Edit tracking data:
━━━

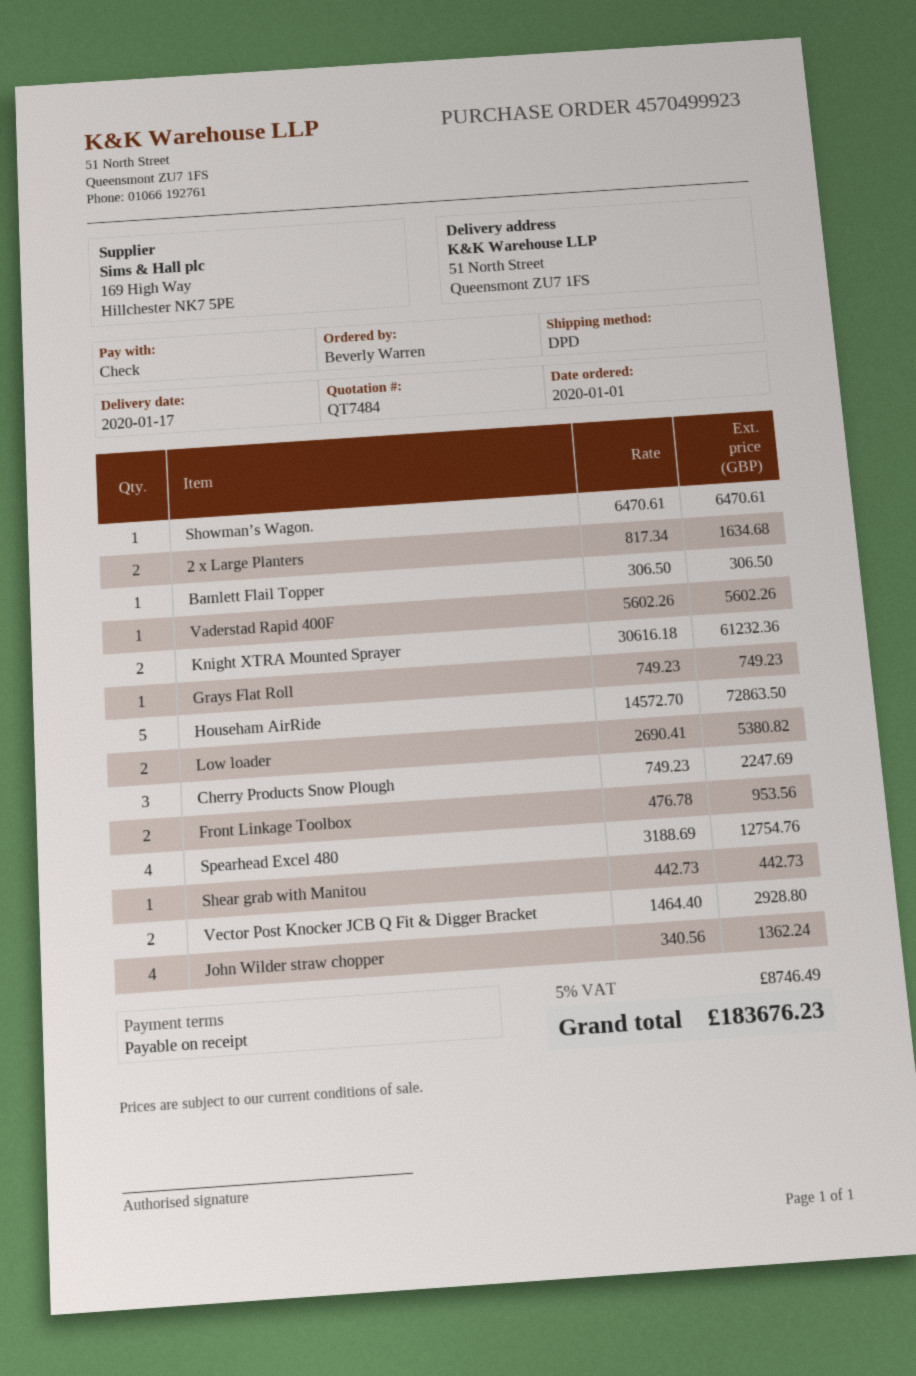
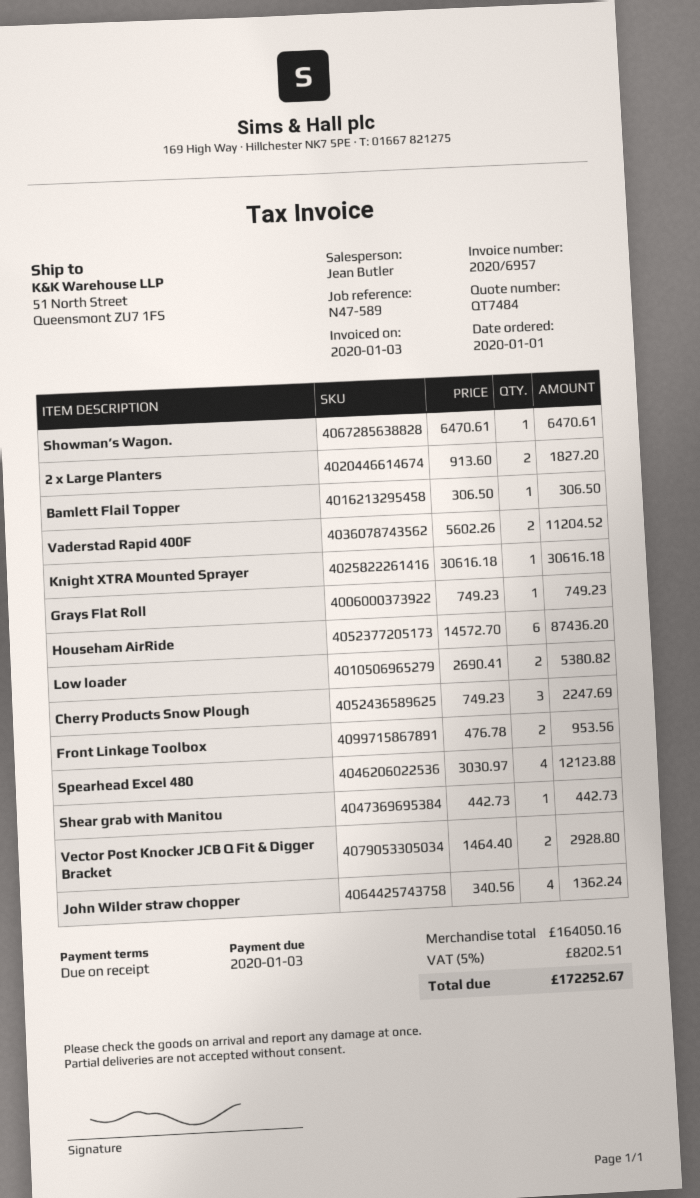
2 x Large Planters: 2 x 817.34 = 1634.68 -> 2 x 913.60 = 1827.20
Vaderstad Rapid 400F: 1 x 5602.26 = 5602.26 -> 2 x 5602.26 = 11204.52
Knight XTRA Mounted Sprayer: 2 x 30616.18 = 61232.36 -> 1 x 30616.18 = 30616.18
Househam AirRide: 5 x 14572.70 = 72863.50 -> 6 x 14572.70 = 87436.20
Spearhead Excel 480: 4 x 3188.69 = 12754.76 -> 4 x 3030.97 = 12123.88
tax: 5% = 8746.49 -> 5% = 8202.51
total: 183676.23 -> 172252.67

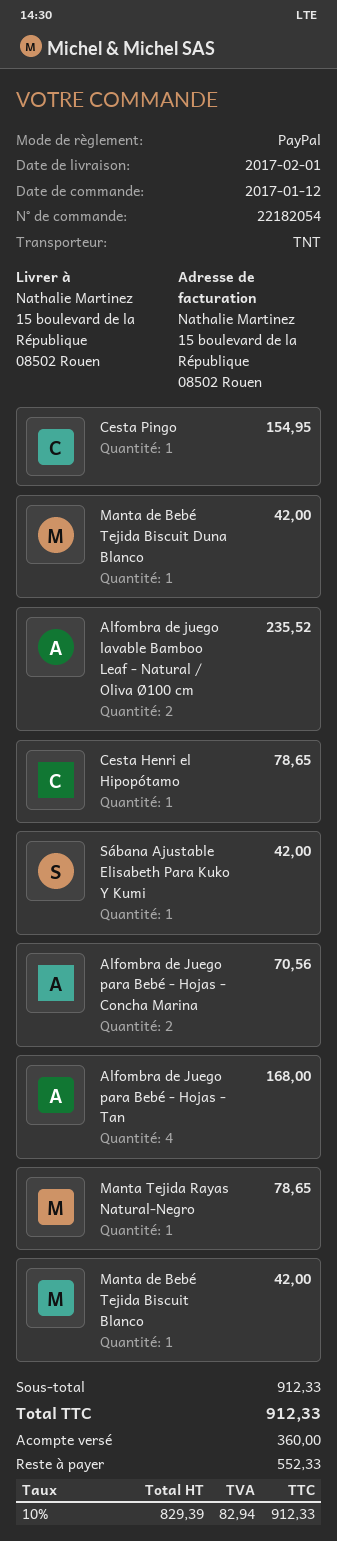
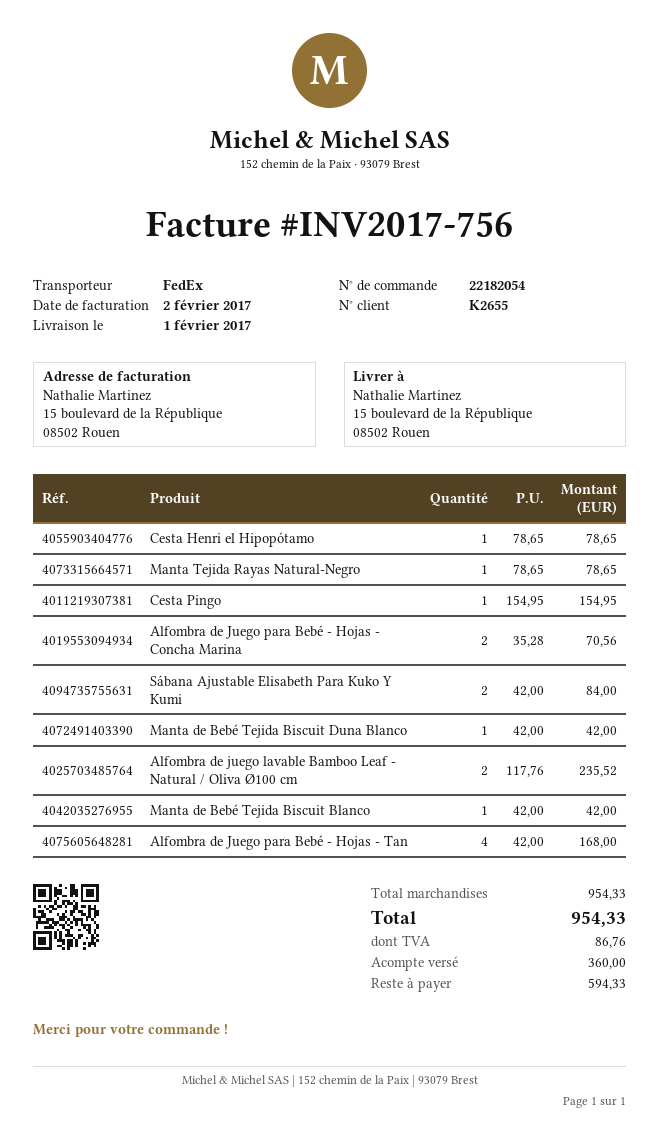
shipping method: TNT -> FedEx
Sábana Ajustable Elisabeth Para Kuko Y Kumi: 1 for 42.00 -> 2 for 84.00
subtotal: 912.33 -> 954.33
tax: 82.94 -> 86.76
total: 912.33 -> 954.33
balance: 552.33 -> 594.33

━━━

* Your task
Restate word for word the lines from the one holding "Spearhead Excel 480: 4" down through the last line of the records above, and do not include the pictures.

* Result of this task
Spearhead Excel 480: 4 x 3188.69 = 12754.76 -> 4 x 3030.97 = 12123.88
tax: 5% = 8746.49 -> 5% = 8202.51
total: 183676.23 -> 172252.67

shipping method: TNT -> FedEx
Sábana Ajustable Elisabeth Para Kuko Y Kumi: 1 for 42.00 -> 2 for 84.00
subtotal: 912.33 -> 954.33
tax: 82.94 -> 86.76
total: 912.33 -> 954.33
balance: 552.33 -> 594.33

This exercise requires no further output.